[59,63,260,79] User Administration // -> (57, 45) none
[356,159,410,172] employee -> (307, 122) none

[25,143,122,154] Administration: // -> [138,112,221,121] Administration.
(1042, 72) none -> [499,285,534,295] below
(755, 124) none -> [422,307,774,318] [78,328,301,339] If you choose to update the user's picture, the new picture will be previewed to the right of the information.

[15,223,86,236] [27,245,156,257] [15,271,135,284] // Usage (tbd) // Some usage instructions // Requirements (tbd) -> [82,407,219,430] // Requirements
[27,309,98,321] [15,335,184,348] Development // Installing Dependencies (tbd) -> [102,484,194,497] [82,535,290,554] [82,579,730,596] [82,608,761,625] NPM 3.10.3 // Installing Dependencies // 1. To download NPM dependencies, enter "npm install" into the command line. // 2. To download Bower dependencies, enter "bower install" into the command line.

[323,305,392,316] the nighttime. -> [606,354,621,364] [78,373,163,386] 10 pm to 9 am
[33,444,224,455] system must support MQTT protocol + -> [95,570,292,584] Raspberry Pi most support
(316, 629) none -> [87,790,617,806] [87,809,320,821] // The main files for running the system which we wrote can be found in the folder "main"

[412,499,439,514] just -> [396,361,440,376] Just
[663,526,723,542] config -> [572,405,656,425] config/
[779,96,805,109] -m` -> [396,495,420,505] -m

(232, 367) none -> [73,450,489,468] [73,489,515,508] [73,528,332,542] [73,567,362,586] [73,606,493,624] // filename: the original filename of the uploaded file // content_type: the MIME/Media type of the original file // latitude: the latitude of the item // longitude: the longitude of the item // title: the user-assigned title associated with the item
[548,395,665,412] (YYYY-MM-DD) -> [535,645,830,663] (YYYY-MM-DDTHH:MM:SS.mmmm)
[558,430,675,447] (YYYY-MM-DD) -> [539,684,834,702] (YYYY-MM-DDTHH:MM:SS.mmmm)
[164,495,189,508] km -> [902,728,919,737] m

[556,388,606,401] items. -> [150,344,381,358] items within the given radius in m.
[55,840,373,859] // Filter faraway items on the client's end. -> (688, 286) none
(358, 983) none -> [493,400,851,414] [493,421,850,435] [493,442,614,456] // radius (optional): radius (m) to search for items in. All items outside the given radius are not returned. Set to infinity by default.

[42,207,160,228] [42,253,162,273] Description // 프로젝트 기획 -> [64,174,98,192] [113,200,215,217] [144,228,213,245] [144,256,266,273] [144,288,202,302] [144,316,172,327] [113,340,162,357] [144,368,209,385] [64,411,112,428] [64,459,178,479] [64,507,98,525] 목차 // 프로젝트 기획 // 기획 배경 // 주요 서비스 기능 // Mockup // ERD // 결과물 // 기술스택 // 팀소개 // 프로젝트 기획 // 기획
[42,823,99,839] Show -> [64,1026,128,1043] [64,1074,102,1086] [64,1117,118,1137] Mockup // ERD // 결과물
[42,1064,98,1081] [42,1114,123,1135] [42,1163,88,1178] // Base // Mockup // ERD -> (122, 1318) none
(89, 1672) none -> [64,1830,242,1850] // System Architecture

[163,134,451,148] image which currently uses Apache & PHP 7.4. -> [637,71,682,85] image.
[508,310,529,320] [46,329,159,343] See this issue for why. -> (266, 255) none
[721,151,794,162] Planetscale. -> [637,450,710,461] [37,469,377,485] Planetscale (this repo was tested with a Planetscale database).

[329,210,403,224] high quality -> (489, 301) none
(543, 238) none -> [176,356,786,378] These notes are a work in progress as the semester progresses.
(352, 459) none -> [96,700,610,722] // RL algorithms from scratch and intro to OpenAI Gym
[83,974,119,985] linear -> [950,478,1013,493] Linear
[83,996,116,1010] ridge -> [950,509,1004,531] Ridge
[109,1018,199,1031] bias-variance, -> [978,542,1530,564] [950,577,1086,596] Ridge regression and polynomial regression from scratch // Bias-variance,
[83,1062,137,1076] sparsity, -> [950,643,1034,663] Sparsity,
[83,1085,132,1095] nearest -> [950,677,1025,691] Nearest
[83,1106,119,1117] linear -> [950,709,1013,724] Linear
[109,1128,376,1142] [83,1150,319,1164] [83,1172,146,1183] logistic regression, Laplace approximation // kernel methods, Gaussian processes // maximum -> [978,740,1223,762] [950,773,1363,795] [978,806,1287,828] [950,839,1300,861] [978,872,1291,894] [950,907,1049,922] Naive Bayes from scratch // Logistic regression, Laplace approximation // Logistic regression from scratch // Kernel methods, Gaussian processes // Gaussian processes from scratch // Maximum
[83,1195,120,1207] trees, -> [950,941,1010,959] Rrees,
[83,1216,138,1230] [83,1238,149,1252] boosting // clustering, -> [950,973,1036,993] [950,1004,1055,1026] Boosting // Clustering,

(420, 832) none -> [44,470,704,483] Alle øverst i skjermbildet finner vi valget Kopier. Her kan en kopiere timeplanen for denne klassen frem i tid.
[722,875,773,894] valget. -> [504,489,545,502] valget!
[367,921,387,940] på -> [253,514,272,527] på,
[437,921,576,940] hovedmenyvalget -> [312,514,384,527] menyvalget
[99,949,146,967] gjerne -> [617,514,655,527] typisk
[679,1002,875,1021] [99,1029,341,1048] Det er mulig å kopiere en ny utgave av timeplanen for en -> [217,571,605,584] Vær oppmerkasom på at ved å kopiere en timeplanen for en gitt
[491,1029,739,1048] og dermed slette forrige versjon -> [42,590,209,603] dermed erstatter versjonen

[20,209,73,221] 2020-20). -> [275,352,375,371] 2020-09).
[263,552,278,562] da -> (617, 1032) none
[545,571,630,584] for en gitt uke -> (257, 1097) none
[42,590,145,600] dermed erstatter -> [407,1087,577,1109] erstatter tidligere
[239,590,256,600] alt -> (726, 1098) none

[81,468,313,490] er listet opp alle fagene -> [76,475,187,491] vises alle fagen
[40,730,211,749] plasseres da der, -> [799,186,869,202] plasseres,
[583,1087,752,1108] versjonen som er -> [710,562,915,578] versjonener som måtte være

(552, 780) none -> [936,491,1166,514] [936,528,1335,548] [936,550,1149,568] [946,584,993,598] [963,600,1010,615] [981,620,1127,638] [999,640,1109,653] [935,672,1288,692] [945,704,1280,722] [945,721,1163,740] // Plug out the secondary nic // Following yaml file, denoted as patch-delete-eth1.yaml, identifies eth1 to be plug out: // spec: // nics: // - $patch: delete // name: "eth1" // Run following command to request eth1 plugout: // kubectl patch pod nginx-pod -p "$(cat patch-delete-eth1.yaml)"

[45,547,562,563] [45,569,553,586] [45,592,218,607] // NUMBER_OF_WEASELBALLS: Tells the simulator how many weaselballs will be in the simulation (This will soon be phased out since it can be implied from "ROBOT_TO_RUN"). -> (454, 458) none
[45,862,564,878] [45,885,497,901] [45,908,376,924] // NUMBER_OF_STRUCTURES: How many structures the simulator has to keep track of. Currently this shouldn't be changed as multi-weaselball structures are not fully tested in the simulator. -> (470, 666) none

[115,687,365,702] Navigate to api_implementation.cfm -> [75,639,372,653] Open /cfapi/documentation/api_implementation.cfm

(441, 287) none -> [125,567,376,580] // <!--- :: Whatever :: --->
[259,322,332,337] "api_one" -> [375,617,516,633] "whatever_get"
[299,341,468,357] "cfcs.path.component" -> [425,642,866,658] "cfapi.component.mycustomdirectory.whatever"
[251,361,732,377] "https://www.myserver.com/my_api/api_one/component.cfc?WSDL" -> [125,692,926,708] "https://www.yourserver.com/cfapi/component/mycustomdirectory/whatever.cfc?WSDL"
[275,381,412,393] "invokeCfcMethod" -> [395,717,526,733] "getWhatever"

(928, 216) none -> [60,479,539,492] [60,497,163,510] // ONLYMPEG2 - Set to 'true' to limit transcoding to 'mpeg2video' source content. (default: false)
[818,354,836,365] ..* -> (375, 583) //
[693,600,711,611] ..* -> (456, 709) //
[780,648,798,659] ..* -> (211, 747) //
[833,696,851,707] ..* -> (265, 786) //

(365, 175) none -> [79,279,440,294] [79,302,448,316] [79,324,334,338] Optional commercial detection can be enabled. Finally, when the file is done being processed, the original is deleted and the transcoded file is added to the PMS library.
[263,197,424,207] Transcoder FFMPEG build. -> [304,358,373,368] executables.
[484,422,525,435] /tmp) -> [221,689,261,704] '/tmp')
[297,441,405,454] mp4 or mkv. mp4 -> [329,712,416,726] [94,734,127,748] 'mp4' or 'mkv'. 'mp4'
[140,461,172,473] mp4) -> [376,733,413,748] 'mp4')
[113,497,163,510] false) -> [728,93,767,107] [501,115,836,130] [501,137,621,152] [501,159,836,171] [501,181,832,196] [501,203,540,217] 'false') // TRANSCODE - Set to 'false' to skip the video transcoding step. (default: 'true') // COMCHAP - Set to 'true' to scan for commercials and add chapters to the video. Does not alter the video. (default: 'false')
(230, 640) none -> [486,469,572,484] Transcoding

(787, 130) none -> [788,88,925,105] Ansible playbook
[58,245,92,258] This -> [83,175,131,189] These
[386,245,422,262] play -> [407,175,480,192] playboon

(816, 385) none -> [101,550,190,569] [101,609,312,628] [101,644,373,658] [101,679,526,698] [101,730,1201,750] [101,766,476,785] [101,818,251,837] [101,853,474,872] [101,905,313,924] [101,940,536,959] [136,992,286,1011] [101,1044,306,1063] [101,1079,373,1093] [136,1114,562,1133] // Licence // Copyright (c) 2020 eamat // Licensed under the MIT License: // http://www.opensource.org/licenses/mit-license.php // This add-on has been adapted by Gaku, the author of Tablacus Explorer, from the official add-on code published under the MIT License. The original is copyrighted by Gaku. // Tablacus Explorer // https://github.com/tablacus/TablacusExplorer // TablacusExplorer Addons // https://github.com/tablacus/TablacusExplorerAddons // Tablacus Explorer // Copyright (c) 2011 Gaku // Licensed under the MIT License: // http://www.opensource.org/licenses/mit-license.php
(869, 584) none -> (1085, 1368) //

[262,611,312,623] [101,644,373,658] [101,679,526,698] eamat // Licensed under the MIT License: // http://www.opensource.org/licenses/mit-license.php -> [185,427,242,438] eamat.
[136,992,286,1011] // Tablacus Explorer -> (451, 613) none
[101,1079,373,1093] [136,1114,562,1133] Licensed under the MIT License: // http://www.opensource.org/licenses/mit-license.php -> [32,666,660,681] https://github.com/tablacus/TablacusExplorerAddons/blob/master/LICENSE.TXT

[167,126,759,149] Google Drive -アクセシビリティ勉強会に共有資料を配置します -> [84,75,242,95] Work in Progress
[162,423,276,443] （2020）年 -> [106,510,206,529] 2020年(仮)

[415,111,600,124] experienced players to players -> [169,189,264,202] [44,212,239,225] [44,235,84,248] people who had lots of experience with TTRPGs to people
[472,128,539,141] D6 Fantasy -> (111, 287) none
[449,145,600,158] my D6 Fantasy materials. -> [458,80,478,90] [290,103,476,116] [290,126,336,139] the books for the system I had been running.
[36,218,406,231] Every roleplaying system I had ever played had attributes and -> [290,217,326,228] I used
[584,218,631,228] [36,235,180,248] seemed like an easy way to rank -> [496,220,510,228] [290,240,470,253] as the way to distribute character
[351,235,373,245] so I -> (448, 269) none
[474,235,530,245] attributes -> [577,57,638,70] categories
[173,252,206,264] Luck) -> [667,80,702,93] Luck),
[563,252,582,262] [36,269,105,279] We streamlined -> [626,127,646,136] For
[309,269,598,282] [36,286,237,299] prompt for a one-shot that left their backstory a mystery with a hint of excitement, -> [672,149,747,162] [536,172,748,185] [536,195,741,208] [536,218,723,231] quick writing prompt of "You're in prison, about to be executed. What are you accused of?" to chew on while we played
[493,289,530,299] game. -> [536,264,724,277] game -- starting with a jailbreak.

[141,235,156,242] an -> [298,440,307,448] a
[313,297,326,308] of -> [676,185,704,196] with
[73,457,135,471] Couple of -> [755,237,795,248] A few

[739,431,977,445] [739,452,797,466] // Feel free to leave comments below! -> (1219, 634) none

^^^^^^^^

→ **Work to be completed**
Once you have checked every line of the material above, return the ones that hold the string "played".

→ **Answer to this task**
[36,218,406,231] Every roleplaying system I had ever played had attributes and -> [290,217,326,228] I used
[309,269,598,282] [36,286,237,299] prompt for a one-shot that left their backstory a mystery with a hint of excitement, -> [672,149,747,162] [536,172,748,185] [536,195,741,208] [536,218,723,231] quick writing prompt of "You're in prison, about to be executed. What are you accused of?" to chew on while we played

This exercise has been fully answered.